This month marks the official one year anniversary for the ONAP project and community.  In just one year, ONAP has moved quickly from new project to production implementations at AT&T and Bell Canada in market in the first nine months alone, which is no small feat! I am incredibly proud of our vibrant and productive community for coming together so quickly and collaboratively to reach this milestone and many others.

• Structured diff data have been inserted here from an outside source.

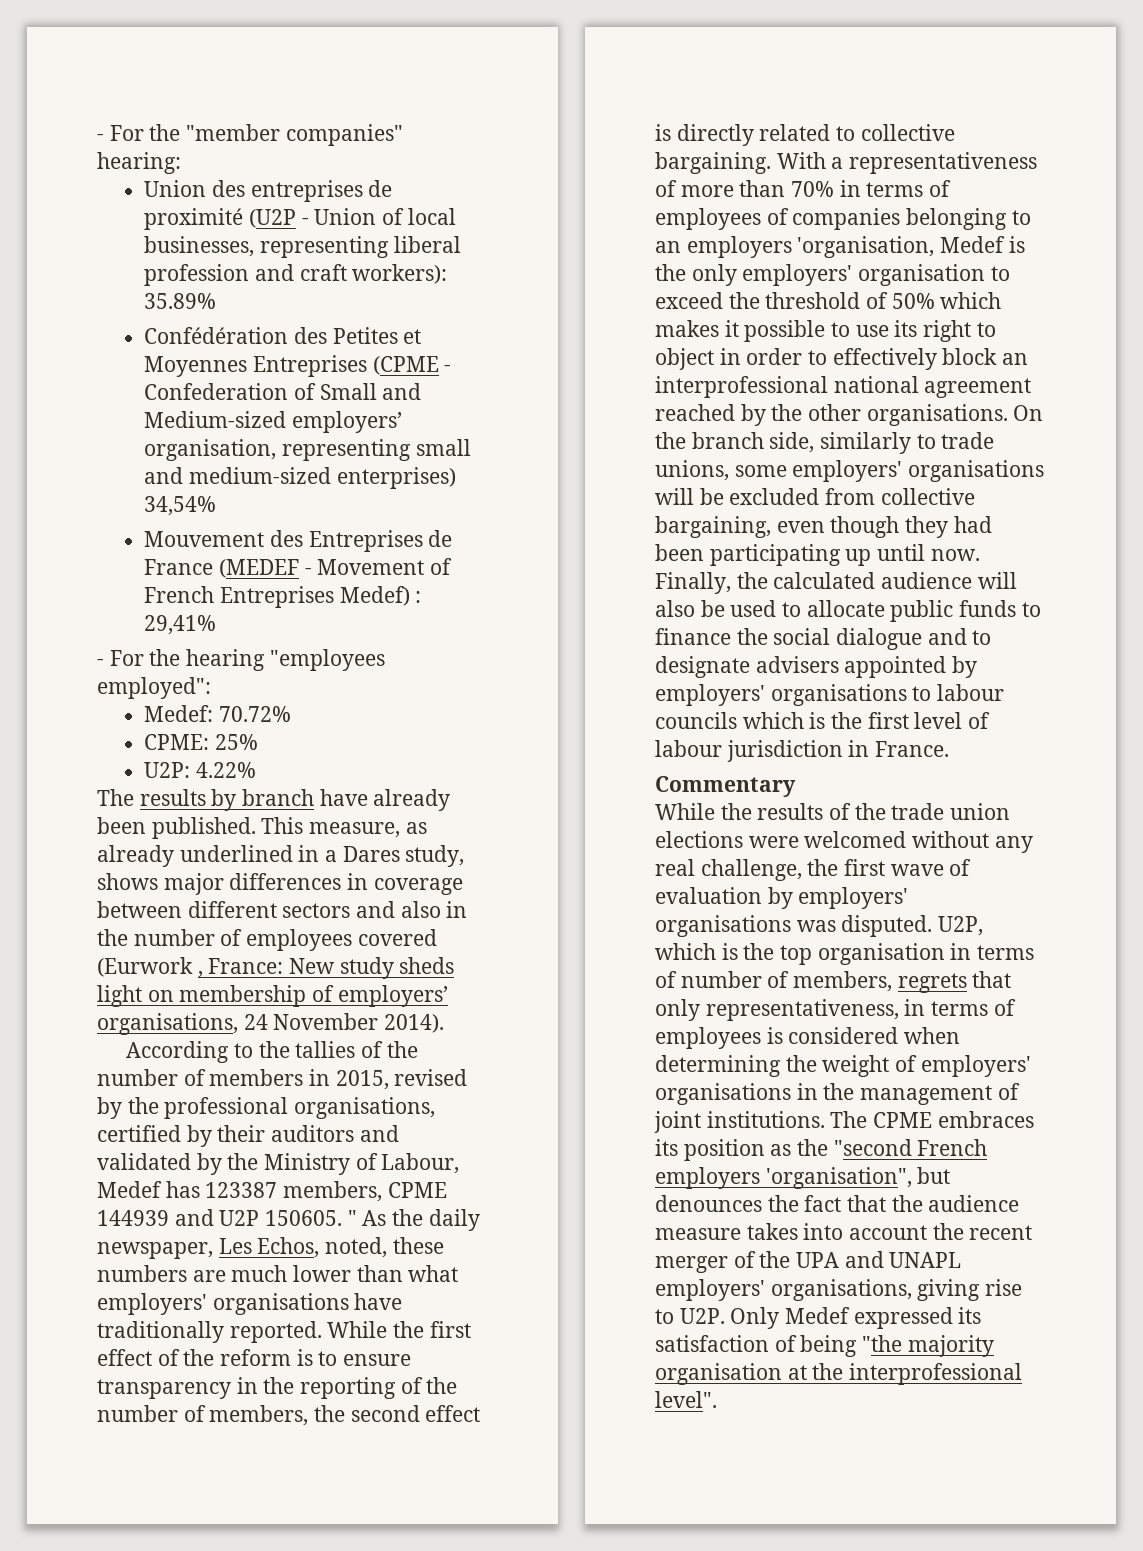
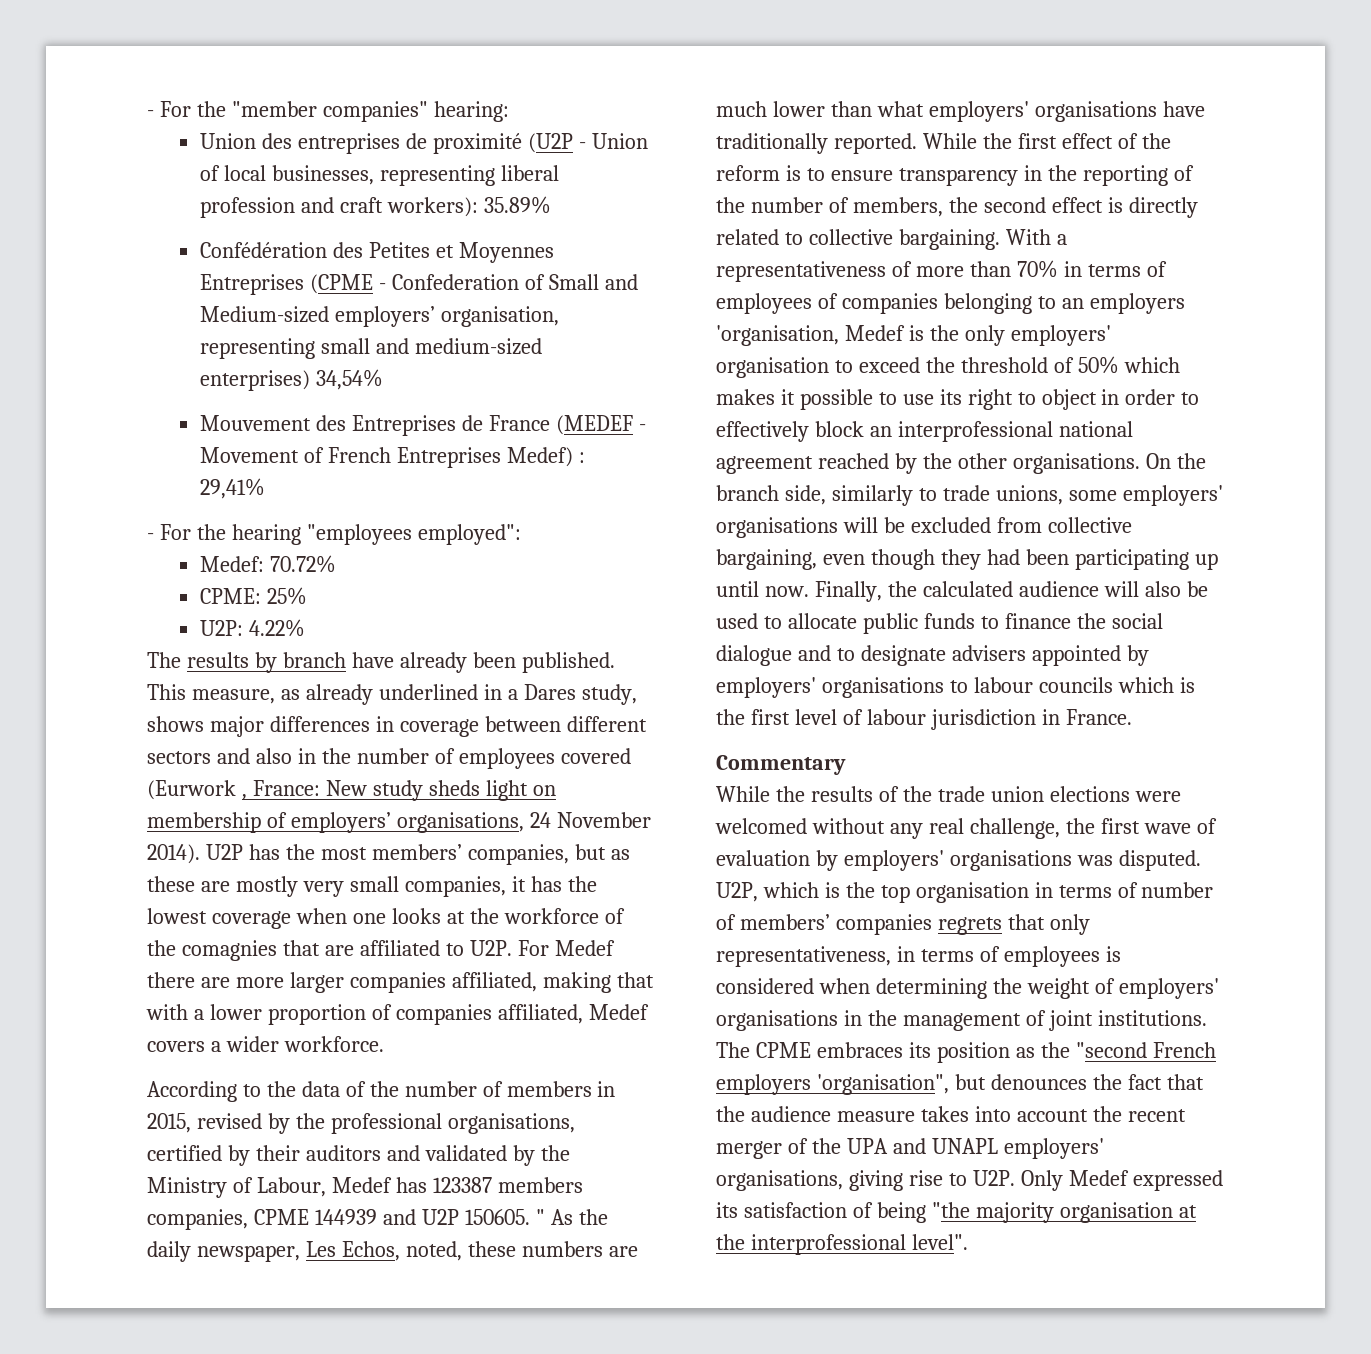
+ U2P has the most members’ companies, but as these are mostly very small companies, it has the lowest coverage when one looks at the workforce of the comagnies that are affiliated to U2P. For Medef there are more larger companies affiliated, making that with a lower proportion of companies affiliated, Medef covers a wider workforce.
- According to the tallies of the number of members in 2015, revised by the professional organisations, certified by their auditors and validated by the Ministry of Labour, Medef has 123387 members, CPME 144939 and U2P 150605.
+ According to the data of the number of members in 2015, revised by the professional organisations, certified by their auditors and validated by the Ministry of Labour, Medef has 123387 members companies, CPME 144939 and U2P 150605.
- U2P, which is the top organisation in terms of number of members, regrets that only representativeness, in terms of employees is considered when determining the weight of employers' organisations in the management of joint institutions.
+ U2P, which is the top organisation in terms of number of members’ companies regrets that only representativeness, in terms of employees is considered when determining the weight of employers' organisations in the management of joint institutions.

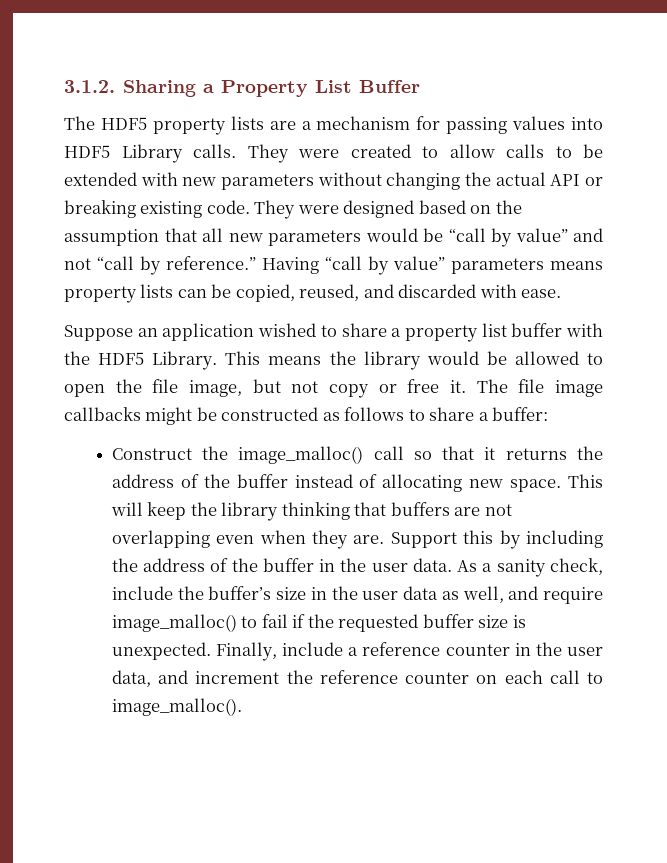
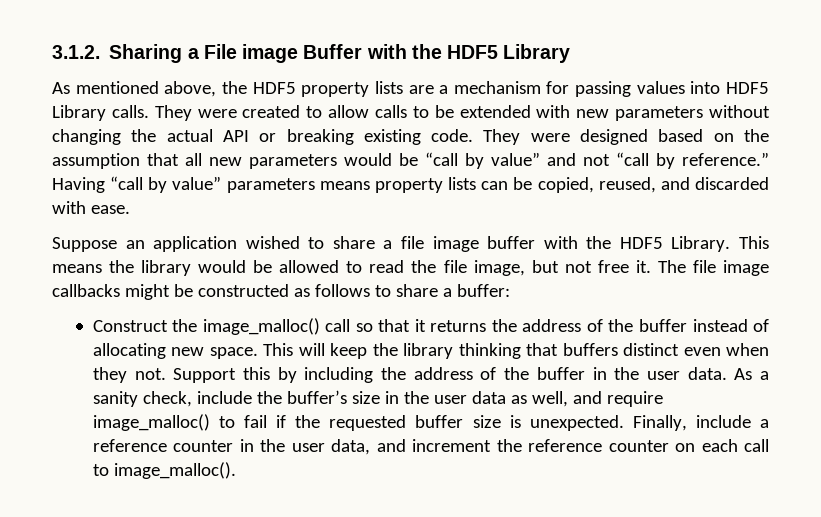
- 3.1.2. Sharing a Property List Buffer
- The HDF5 property lists are a mechanism for passing values into HDF5 Library calls.
+ 3.1.2. Sharing a File image Buffer with the HDF5 Library
+ As mentioned above, the HDF5 property lists are a mechanism for passing values into HDF5 Library calls.
- Suppose an application wished to share a property list buffer with the HDF5 Library.
+ Suppose an application wished to share a file image buffer with the HDF5 Library.
- This means the library would be allowed to open the file image, but not copy or free it.
+ This means the library would be allowed to read the file image, but not free it.
- This will keep the library thinking that buffers are not overlapping even when they are.
+ This will keep the library thinking that buffers distinct even when they not.

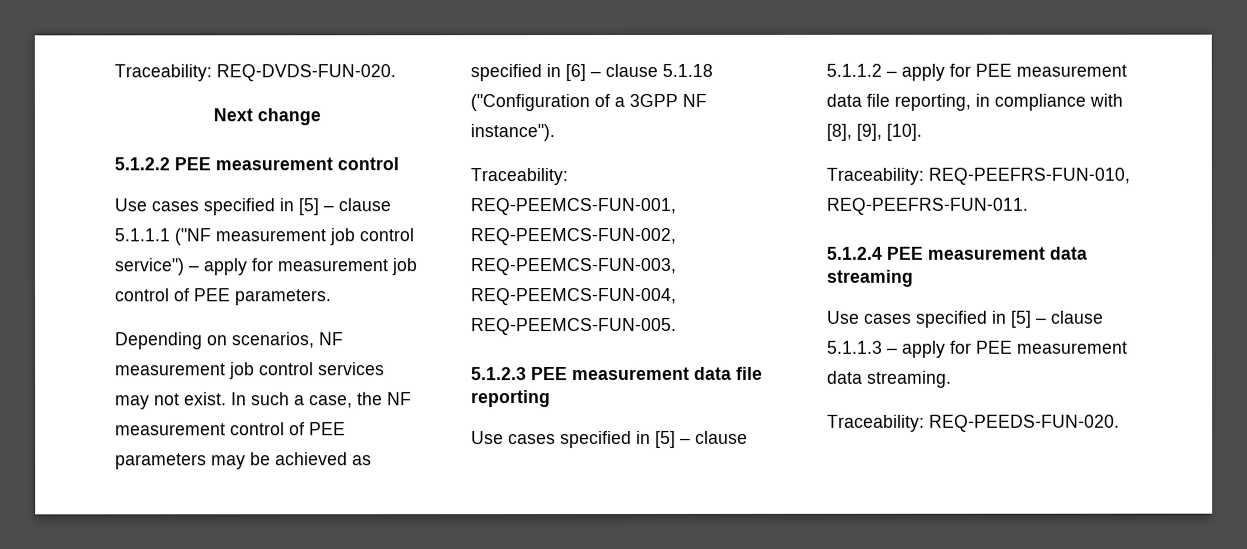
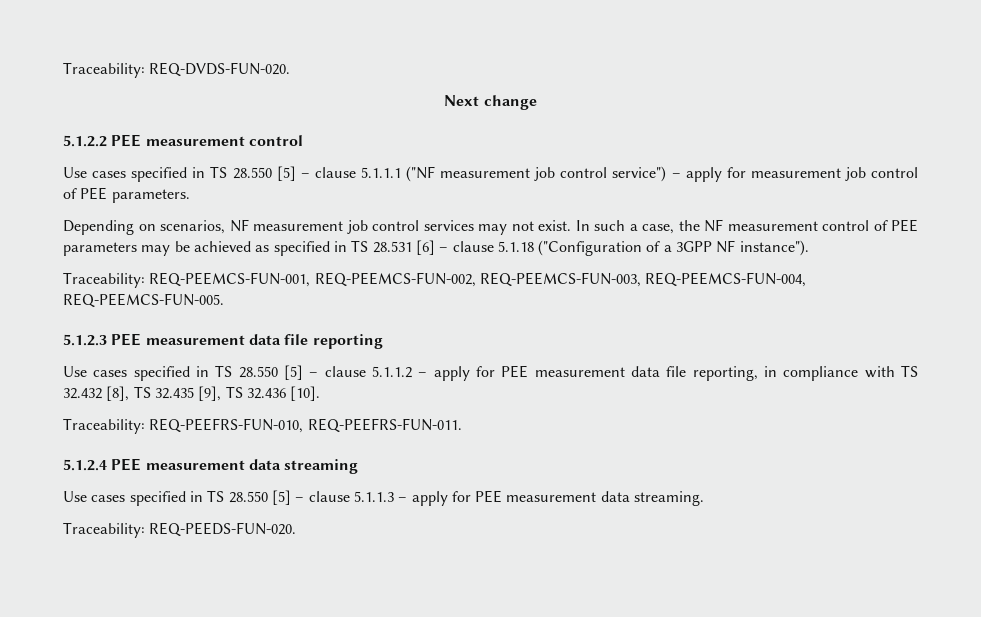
- Use cases specified in [5] – clause 5.1.1.1 ("NF measurement job control service") – apply for measurement job control of PEE parameters.
+ Use cases specified in TS 28.550 [5] – clause 5.1.1.1 ("NF measurement job control service") – apply for measurement job control of PEE parameters.
- In such a case, the NF measurement control of PEE parameters may be achieved as specified in [6] – clause 5.1.18 ("Configuration of a 3GPP NF instance").
+ In such a case, the NF measurement control of PEE parameters may be achieved as specified in TS 28.531 [6] – clause 5.1.18 ("Configuration of a 3GPP NF instance").
- Use cases specified in [5] – clause 5.1.1.2 – apply for PEE measurement data file reporting, in compliance with [8], [9], [10].
+ Use cases specified in TS 28.550 [5] – clause 5.1.1.2 – apply for PEE measurement data file reporting, in compliance with TS 32.432 [8], TS 32.435 [9], TS 32.436 [10].
- Use cases specified in [5] – clause 5.1.1.3 – apply for PEE measurement data streaming.
+ Use cases specified in TS 28.550 [5] – clause 5.1.1.3 – apply for PEE measurement data streaming.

Though we are still growing and learning to work even more closely with other open source networking projects across the stack (see my blog post on LFN), we have much to celebrate in ONAP’s first year:

  • Enables  60% of the world’s mobile subscribers: With the addition of Verizon earlier this year, ONAP now supports 60% of the globe’s mobile subscribers, marking it the de facto standard network automation platform.
  • Welcomed more than 60 members in its first nine months alone.
  • Achieved strong developer participation: As of March 2018, 459 different individuals have contributed code to ONAP.
  • Delivered  a unified patorm: In November, ONAP issued its first code release, Amsterdam, which merged two separate, existing projects and re-architected the code base into a single, flexible and modular platform. Amsterdam delivers a unified architecture for end-to-end, closed-loop network automation, which is becoming a mandatory requirement before 5G and IOT deployments.
  • Received Open Source Rookie of the Year Award: Just last week, ONAP became an “Open Source Rookie of the Year” honoree from Black Duck Software. This honor is given to some of the most innovative and influential open source projects launched during the previous year, in recognition of its success and momentum, as well as  affirmation of its prospects going forward.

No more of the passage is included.